═════ Extracted data

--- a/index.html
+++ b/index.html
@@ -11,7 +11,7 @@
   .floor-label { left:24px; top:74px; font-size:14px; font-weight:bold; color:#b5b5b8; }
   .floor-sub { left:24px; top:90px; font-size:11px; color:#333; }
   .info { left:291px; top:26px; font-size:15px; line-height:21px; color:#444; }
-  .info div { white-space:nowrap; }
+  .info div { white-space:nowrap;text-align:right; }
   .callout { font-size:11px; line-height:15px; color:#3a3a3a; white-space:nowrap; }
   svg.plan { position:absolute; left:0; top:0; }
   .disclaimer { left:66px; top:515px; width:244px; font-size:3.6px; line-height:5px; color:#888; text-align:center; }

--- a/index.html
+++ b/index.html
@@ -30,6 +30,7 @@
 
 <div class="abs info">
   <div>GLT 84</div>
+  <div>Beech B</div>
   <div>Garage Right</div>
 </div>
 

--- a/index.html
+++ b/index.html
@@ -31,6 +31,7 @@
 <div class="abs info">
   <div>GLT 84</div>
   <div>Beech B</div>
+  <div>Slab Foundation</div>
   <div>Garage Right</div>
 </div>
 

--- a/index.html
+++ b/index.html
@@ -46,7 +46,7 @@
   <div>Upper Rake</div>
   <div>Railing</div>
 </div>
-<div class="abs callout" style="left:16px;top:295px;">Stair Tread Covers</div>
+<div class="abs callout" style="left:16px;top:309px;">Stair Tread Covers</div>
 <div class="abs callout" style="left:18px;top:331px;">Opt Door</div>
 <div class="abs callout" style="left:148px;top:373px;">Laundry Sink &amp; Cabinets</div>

══════════

- _Aim of the exercise_
Starting at the line that contains "-30,6 +30,7 @@", write out every line through the end of the entries, exactly and with nothing added.

- _Reply_
@@ -30,6 +30,7 @@
 
 <div class="abs info">
   <div>GLT 84</div>
+  <div>Beech B</div>
   <div>Garage Right</div>
 </div>
 

--- a/index.html
+++ b/index.html
@@ -31,6 +31,7 @@
 <div class="abs info">
   <div>GLT 84</div>
   <div>Beech B</div>
+  <div>Slab Foundation</div>
   <div>Garage Right</div>
 </div>
 

--- a/index.html
+++ b/index.html
@@ -46,7 +46,7 @@
   <div>Upper Rake</div>
   <div>Railing</div>
 </div>
-<div class="abs callout" style="left:16px;top:295px;">Stair Tread Covers</div>
+<div class="abs callout" style="left:16px;top:309px;">Stair Tread Covers</div>
 <div class="abs callout" style="left:18px;top:331px;">Opt Door</div>
 <div class="abs callout" style="left:148px;top:373px;">Laundry Sink &amp; Cabinets</div>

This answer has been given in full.